A moving article in The Wall Street Journal ("Generation Xanax: The Dark Side of America's Wonder Drug"/March 13, 2025) aroused these thoughts. Myths such as such the unsophisticated etiologies of "chemical imbalance" and Attention Deficit Hyperactivity Disorder (ADHD) have long troubled the mental health field. The latter has diagnostic symptoms which are identical to the anxiety and depression associated with nearly all medical and behavioral disorders. While a hospital administrator, when I spoke to the Director of Psychiatry about the side-effects of psychotropic medications he angrily stormed, "There are no side-effects!" And he was not a stupid man, one of his degrees being from Cambridge University. Myths that reduce income tend to have long lives.

 

That psychotropic medications can have crippling physical and mental side-effects tends to be ignored and the Wall Street Journal asrticle does a worthy service, describing the disabling psychological and neurological symptoms and even suicide of users. What's eqally troubling was another article describing the current push of several drug companies to create and market drugs which allegedly "cure" schizophrenia and Bi-Polar Disorder though their psychological etiology has been understood for decades except, of course, by those who don't want to know.

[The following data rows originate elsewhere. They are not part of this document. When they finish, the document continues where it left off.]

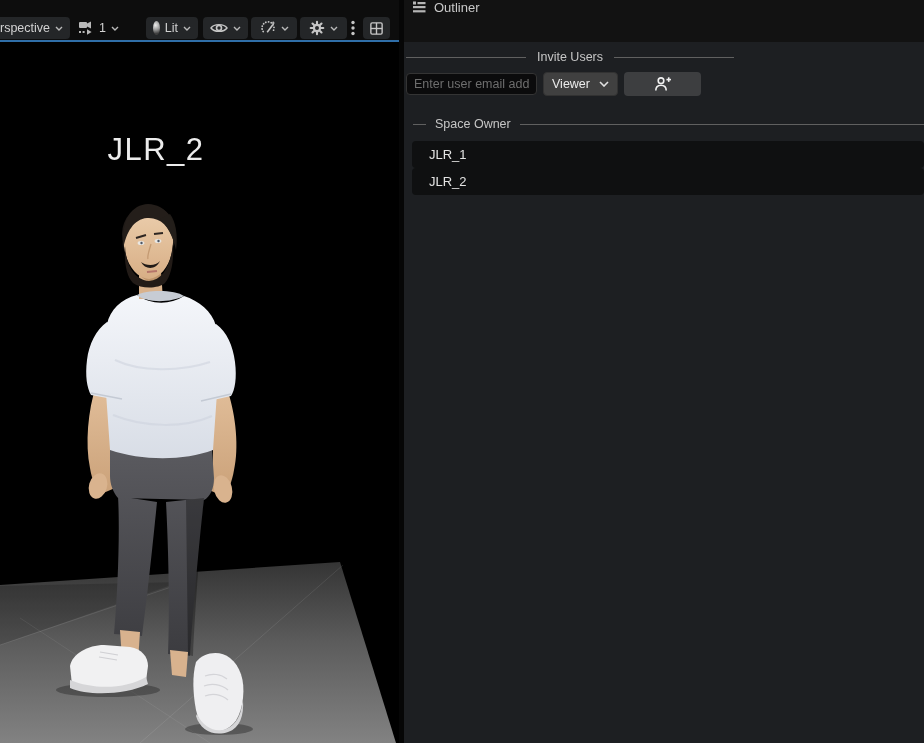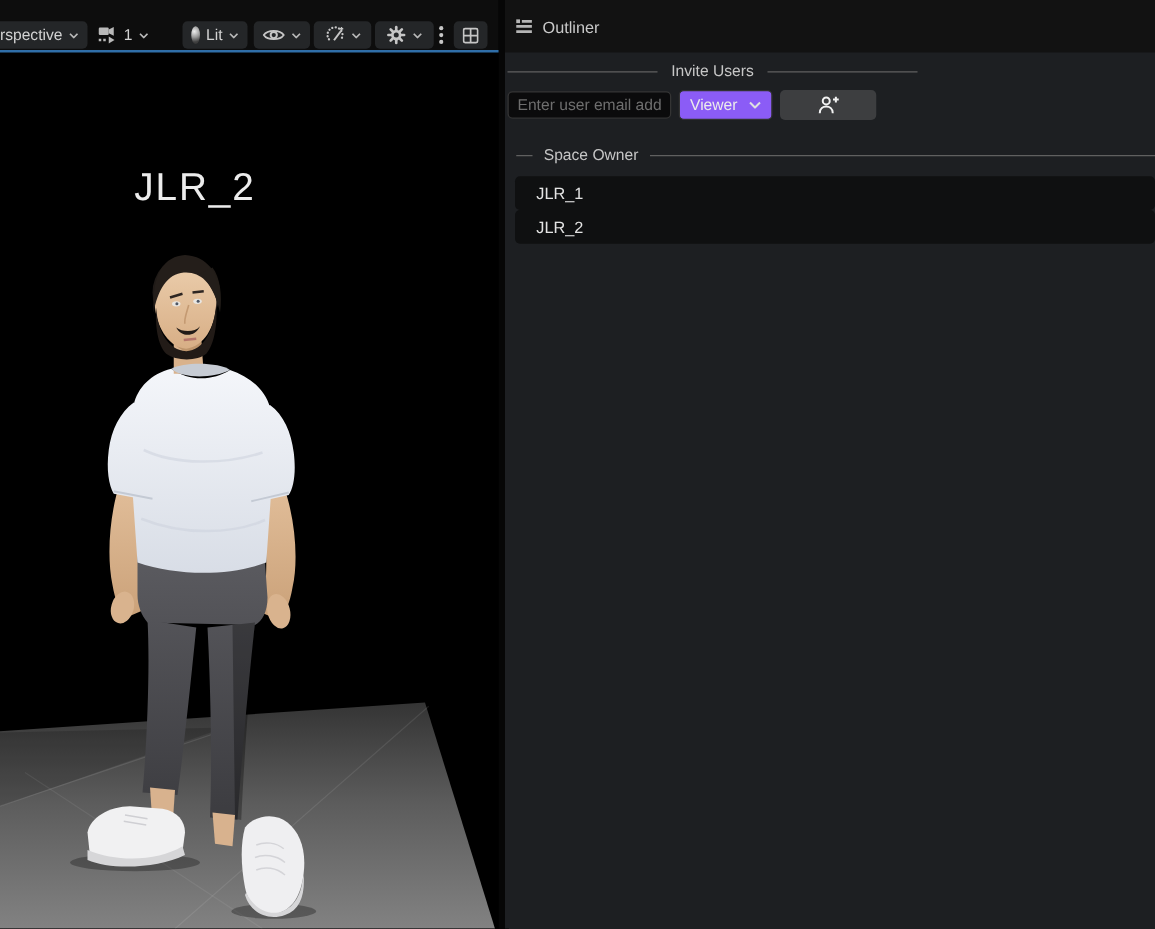--- a/index.html
+++ b/index.html
@@ -38,21 +38,21 @@
 
   
   .splitter { position:absolute; left:399px; top:0; width:5px; height:743px;
               background:#060606; z-index:2; }
 
   
   .panel { position:absolute; left:404px; top:0; width:520px; height:743px;
            background:#1d1f22; }
   .tabbar { position:relative; width:100%; height:42px; background:#121212;
             display:flex; align-items:stretch; }
-  .tab { flex:0 0 162px; display:flex; align-items:center; gap:7px;
+  .tab { flex:0 0 162px; display:flex; align-items:flex-start; gap:7px;
          padding:0 8px; color:#c9c9c9; font-size:13px; cursor:pointer; }
   .tab .ticon { display:flex; align-items:center; }
   .tab.active { background:#1d1f22; border-top:2px solid #2e7fd6;
                 border-radius:6px 6px 0 0; margin-top:9px; color:#f2f2f2;
                 position:relative; }
   .tab.active .tab-close { position:absolute; right:10px; top:50%;
                            transform:translateY(-50%); display:flex; }
 
   .panel-body { padding:7px 0 0 0; }
   .hdr { display:flex; align-items:center; color:#c6c6c6; font-size:12.5px; height:16px; }
@@ -63,21 +63,21 @@
   .hdr-left { margin-left:9px; }
   .hdr-left .dash { width:13px; height:1px; background:#606060; margin-right:9px; }
   .hdr-left .line { flex:1; margin-left:9px; }
   .hdr-left .lbl { white-space:nowrap; }
 
   .invite-controls { display:flex; align-items:center; gap:6px; margin:7px 0 0 2px; }
   .email-input { width:131px; height:22px; background:#0b0b0c; border:1px solid #343434;
                  border-radius:4px; color:#bdbdbd; font-size:12.5px; padding:0 7px;
                  outline:none; font-family:"Liberation Sans", sans-serif; }
   .email-input::placeholder { color:#6e6e6e; }
-  .role-select { width:75px; height:24px; background:#8b5cf6; border:1px solid #323232;
+  .role-select { width:75px; height:24px; background:#404040; border:1px solid #323232;
                  border-radius:4px; display:flex; align-items:center;
                  justify-content:space-between; padding:0 8px; color:#ebebeb;
                  font-size:12.5px; cursor:pointer; }
   .invite-btn { width:77px; height:24px; background:#3d3e40; border:none;
                 border-radius:4px; display:flex; align-items:center;
                 justify-content:center; cursor:pointer; }
 
   .sec-owner { margin-top:20px; margin-bottom:9px; }
   .sec-users { margin-top:13px; margin-bottom:9px; }
   .user-row { margin-left:8px; height:27px; background:#0f1011; border-radius:4px;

Abetted in these quests are many present-day psychiatrists, which is understandable since today's psychiatry residents receive only 10% of the training in psychotherapy that residents gained sixty-years ago.

 

A large study fifty-years ago found that, of previously severely disturbed hospitalized psychiatric patients, the most favorable outcome post-discharge was those who received no medication with the highest rate of recidivism being with patients who were prescribed medication while hospitalized and after discharge, with former patients who were prescribed medication while hospitalized but not after discharge having an in-between recidivism rate.


To paraphrase the sixteenth-century proverb of the English writer, John Heywood, there are none so blind as those who refuse to see.